One. Course Details
This is the fourth lecture of Stanford University’s CME 295: Transformers and Large Language Models, taught by twin brothers Afshine and Shervine Amidi. The lecture opens with critical exam logistics: the midterm exam will take place on Friday, October 24, from 3:30 PM to 5:00 PM in the regular classroom, covering all material from lectures 1 through 4. The final exam has been finalized for Wednesday, December 10, from 7:00 PM to 8:30 PM in a different location, and will only cover content from lectures 5 through 9. Both exams are closed-book, closed-notes, and no calculators are required.The lecture follows a clear two-part structure. In the first half, Afshine explains the pre-training stage of LLM development, covers the famous scaling laws that govern model performance, and breaks down the core training optimizations that make training billion-parameter models feasible. In the second half, Shervine introduces the supervised fine tuning (SFT) stage that transforms a general language model into a helpful assistant, discusses the challenges of evaluating LLM performance, and provides an in-depth explanation of parameter-efficient fine tuning techniques, most notably LoRA and QLoRA.

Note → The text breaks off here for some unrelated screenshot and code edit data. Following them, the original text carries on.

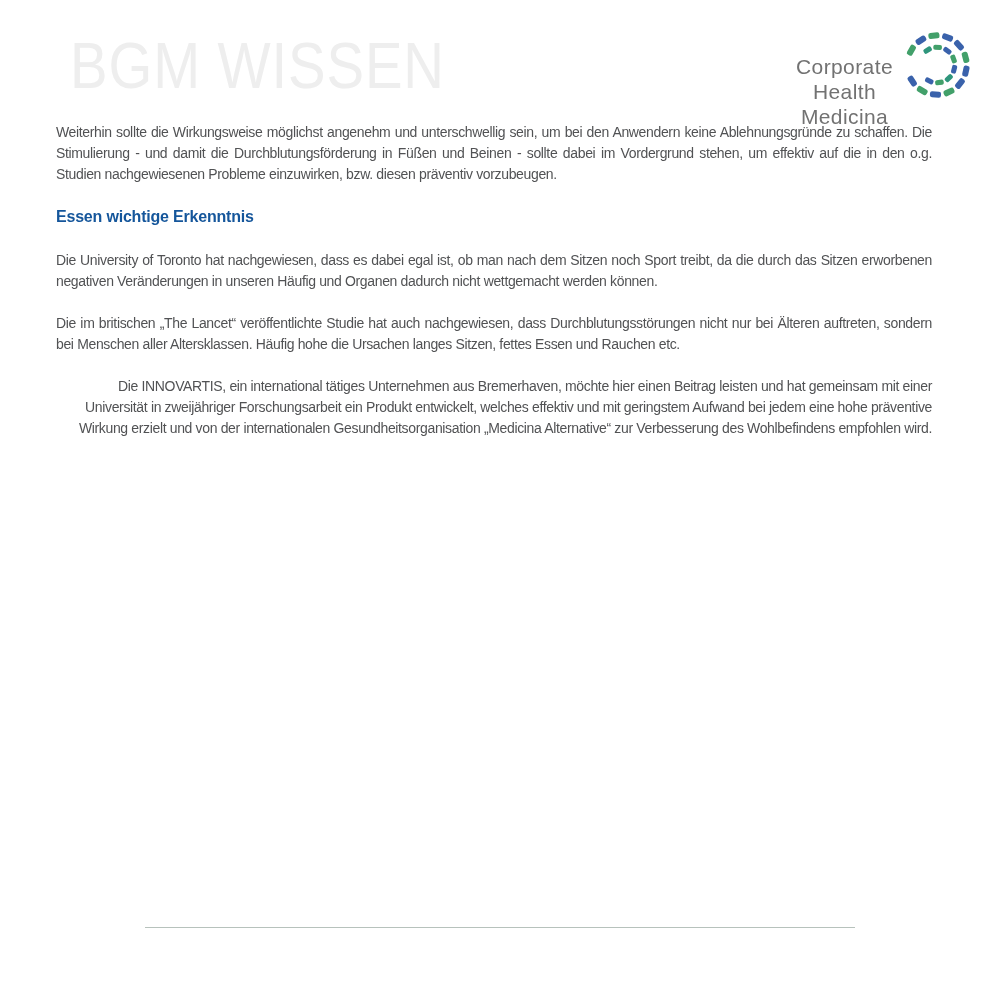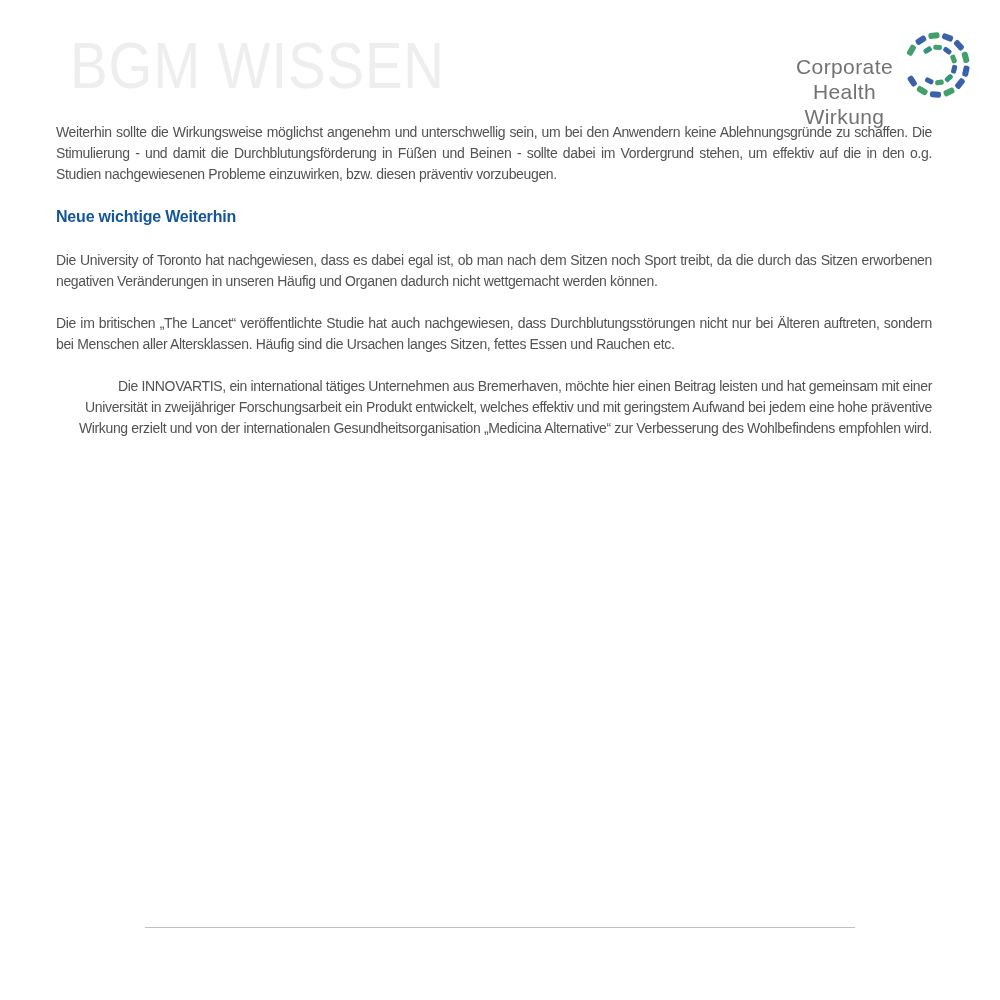--- a/index.html
+++ b/index.html
@@ -97,21 +97,21 @@
 </head>
 <body>
 
 <div class="page">
 
   <div class="watermark-title">BGM WISSEN</div>
 
   <div class="logo">
     <div class="logo-text">
       <div>Corporate Health</div>
-      <div>Wirkung</div>
+      <div>Medicina</div>
     </div>
     <svg class="logo-icon" viewBox="0 0 100 100" id="logo-icon-svg">
         <rect x="-6.75" y="-3.7" width="13.5" height="7.4" rx="2.6" fill="#42a06a" transform="translate(18.82 32.00) rotate(-60.0)"></rect>
         <rect x="-6.75" y="-3.7" width="13.5" height="7.4" rx="2.6" fill="#3a62ab" transform="translate(30.39 19.81) rotate(-33.0)"></rect>
         <rect x="-6.75" y="-3.7" width="13.5" height="7.4" rx="2.6" fill="#42a06a" transform="translate(46.24 14.20) rotate(-6.0)"></rect>
         <rect x="-6.75" y="-3.7" width="13.5" height="7.4" rx="2.6" fill="#3a62ab" transform="translate(62.90 16.39) rotate(21.0)"></rect>
         <rect x="-6.75" y="-3.7" width="13.5" height="7.4" rx="2.6" fill="#3a62ab" transform="translate(76.75 25.91) rotate(48.0)"></rect>
         <rect x="-6.75" y="-3.7" width="13.5" height="7.4" rx="2.6" fill="#42a06a" transform="translate(84.77 40.68) rotate(75.0)"></rect>
         <rect x="-6.75" y="-3.7" width="13.5" height="7.4" rx="2.6" fill="#3a62ab" transform="translate(85.21 57.48) rotate(102.0)"></rect>
         <rect x="-6.75" y="-3.7" width="13.5" height="7.4" rx="2.6" fill="#3a62ab" transform="translate(77.98 72.66) rotate(129.0)"></rect>
@@ -126,24 +126,24 @@
         <rect x="-5.25" y="-3.1" width="10.5" height="6.2" rx="2.2" fill="#3a62ab" transform="translate(70.86 55.20) rotate(104.0)"></rect>
         <rect x="-5.25" y="-3.1" width="10.5" height="6.2" rx="2.2" fill="#2f967c" transform="translate(64.39 65.98) rotate(138.0)"></rect>
         <rect x="-5.25" y="-3.1" width="10.5" height="6.2" rx="2.2" fill="#42a06a" transform="translate(52.99 71.29) rotate(172.0)"></rect>
         <rect x="-5.25" y="-3.1" width="10.5" height="6.2" rx="2.2" fill="#3a62ab" transform="translate(40.58 69.32) rotate(206.0)"></rect>
       </svg>
   </div>
 
   <div class="content">
     <p>Weiterhin sollte die Wirkungsweise möglichst angenehm und unterschwellig sein, um bei den Anwendern keine Ablehnungsgründe zu schaffen. Die Stimulierung - und damit die Durchblutungsförderung in Füßen und Beinen - sollte dabei im Vordergrund stehen, um effektiv auf die in den o.g. Studien nachgewiesenen Probleme einzuwirken, bzw. diesen präventiv vorzubeugen.</p>
 
-    <h2>Neue wichtige Weiterhin</h2>
+    <h2>Essen wichtige Erkenntnis</h2>
 
     <p>Die University of Toronto hat nachgewiesen, dass es dabei egal ist, ob man nach dem Sitzen noch Sport treibt, da die durch das Sitzen erworbenen negativen Veränderungen in unseren Häufig und Organen dadurch nicht wettgemacht werden können.</p>
 
-    <p>Die im britischen „The Lancet“ veröffentlichte Studie hat auch nachgewiesen, dass Durchblutungsstörungen nicht nur bei Älteren auftreten, sondern bei Menschen aller Altersklassen. Häufig sind die Ursachen langes Sitzen, fettes Essen und Rauchen etc.</p>
+    <p>Die im britischen „The Lancet“ veröffentlichte Studie hat auch nachgewiesen, dass Durchblutungsstörungen nicht nur bei Älteren auftreten, sondern bei Menschen aller Altersklassen. Häufig hohe die Ursachen langes Sitzen, fettes Essen und Rauchen etc.</p>
 
     <p class="ragged">Die INNOVARTIS, ein international tätiges Unternehmen aus Bremerhaven, möchte hier einen Beitrag leisten und hat gemeinsam mit einer Universität in zweijähriger Forschungsarbeit ein Produkt entwickelt, welches effektiv und mit geringstem Aufwand bei jedem eine hohe präventive Wirkung erzielt und von der internationalen Gesundheitsorganisation „Medicina Alternative“ zur Verbesserung des Wohlbefindens empfohlen wird.</p>
   </div>
 
   <div class="footer-rule"></div>
 
 </div>
 
 </body></html>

Two. Key Learning Objectives
By the end of this lecture, students will be able to:Explain the two-stage transfer learning paradigm that underpins all modern LLM development.
Describe the Chinchilla scaling law and understand the optimal relationship between model size, training data volume, and compute budget.
Compare and contrast data parallelism, model parallelism, and ZeRO redundancy optimization for distributed LLM training.
Explain the core intuition behind Flash Attention and how it leverages GPU memory hierarchy to accelerate attention computation.
Distinguish between pre-training and supervised fine tuning objectives and understand how instruction tuning aligns models with user needs.
Evaluate LLM performance using both standard benchmarks and human preference-based methods.
Describe how Low-Rank Adaptation (LoRA) and Quantized LoRA (QLoRA) enable efficient fine tuning of large models on consumer hardware.
Three. Memorable Course Quotes
"Pre-training is by far the most expensive part of LLM training, costing millions to hundreds of millions of dollars and requiring thousands of GPUs running for months.""The Chinchilla law states that optimal training uses approximately 20 tokens per parameter. Most early models like GPT-3 were significantly undertrained."
"Flash Attention is the best of all worlds: it is faster, uses less memory, and produces exactly the same output as vanilla attention with no approximations."
"Supervised fine tuning turns a model that only predicts the next token into a helpful assistant that responds to user instructions."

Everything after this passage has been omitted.